Anime narratives often explore themes of resilience and perseverance in the face of adversity. To survive, you need unwavering determination and strength to push past your limitations. I suppose these characters were like role models to me because I learned not to succumb to my circumstances.


I have no sports or musical talent, but I’m a fan of both. You can always find hope and inspiration in music and sports. With music, a familiar melody might evoke a memory of a perfect time in your life, or the lyrics might resonate within your soul. In sports, your favorite team might win a championship or make a comeback against all odds.

In all of these situations, I find escapism to take me away from the reality of pain. I also now find role models. For example, some musicians have openly shared their experiences with sickle cell disease to create a form of self-expression and connection. Likewise, some athletes have shown me how to properly have an active lifestyle to improve my physical and mental well-being.
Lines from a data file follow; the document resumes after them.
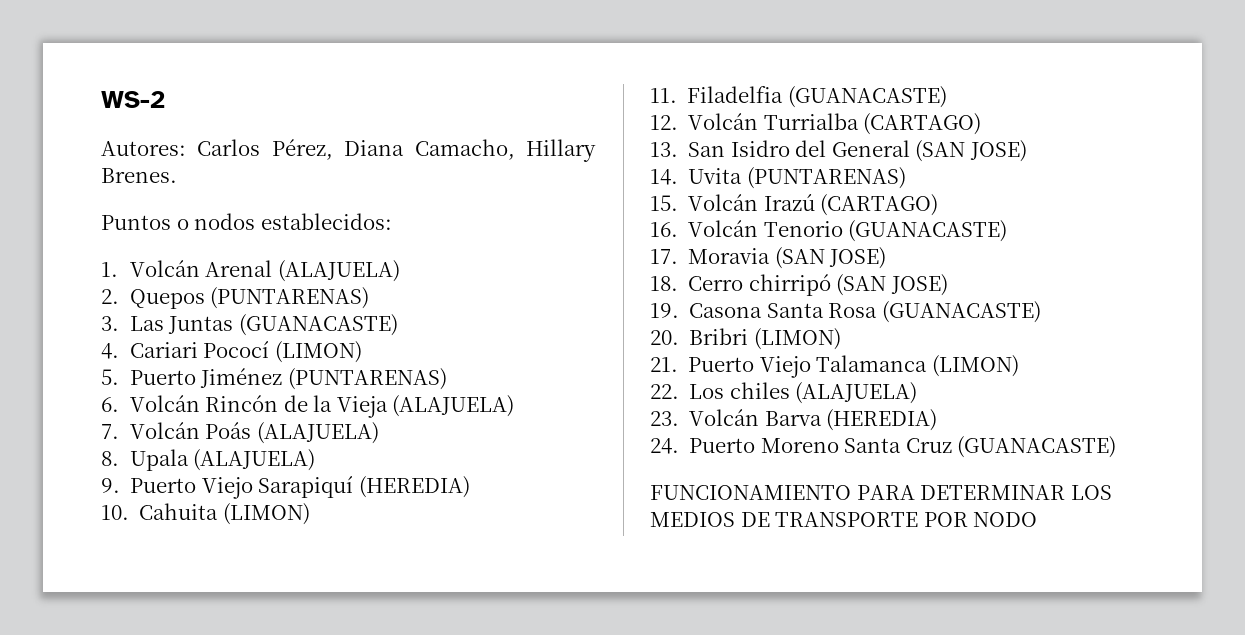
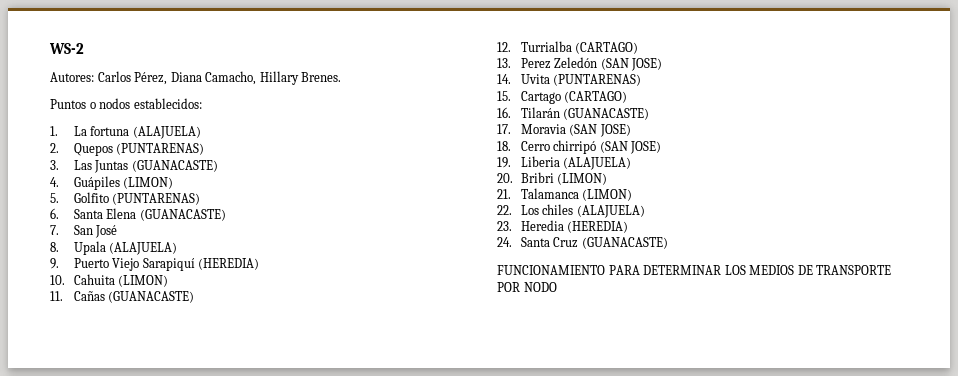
[129,260,273,277] Volcán Arenal -> [73,126,130,136] La fortuna
[129,341,270,358] Cariari Pococí -> [73,176,120,190] Guápiles
[129,368,283,388] Puerto Jiménez -> [73,192,109,203] Golfito
[129,395,515,418] [101,422,379,444] Volcán Rincón de la Vieja (ALAJUELA) // 7. Volcán Poás (ALAJUELA) -> [73,208,226,221] [50,225,118,238] Santa Elena (GUANACASTE) // 7. San José
[687,86,784,103] Filadelfia -> [73,291,105,301] Cañas
[688,113,759,130] Volcán -> (511, 47) none
[688,140,910,157] San Isidro del General -> [520,57,598,69] Perez Zeledón
[688,193,815,211] Volcán Irazú -> [520,91,561,104] Cartago
[688,220,843,237] Volcán Tenorio -> [520,107,560,118] Tilarán
[689,301,1041,323] Casona Santa Rosa (GUANACASTE) -> [520,156,632,170] Liberia (ALAJUELA)
[688,356,811,378] Puerto Viejo -> (511, 194) none
[689,409,822,426] Volcán Barva -> [520,220,564,231] Heredia
[689,438,839,453] Puerto Moreno -> (512, 242) none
All of this shows me how easy it is to discover newly learned behaviors. Thanks to these role models, I’ve learned important behaviors that are beneficial to managing my condition.

Note: Sickle Cell Disease News is strictly a news and information website about the disease. It does not provide medical advice, diagnosis, or treatment. This content is not intended to be a substitute for professional medical advice, diagnosis, or treatment. Always seek the advice of your physician or other qualified health provider with any questions you may have regarding a medical condition. Never disregard professional medical advice or delay in seeking it because of something you have read on this website. The opinions expressed in this column are not those of Sickle Cell Disease News or its parent company, BioNews, and are intended to spark discussion about issues pertaining to sickle cell disease.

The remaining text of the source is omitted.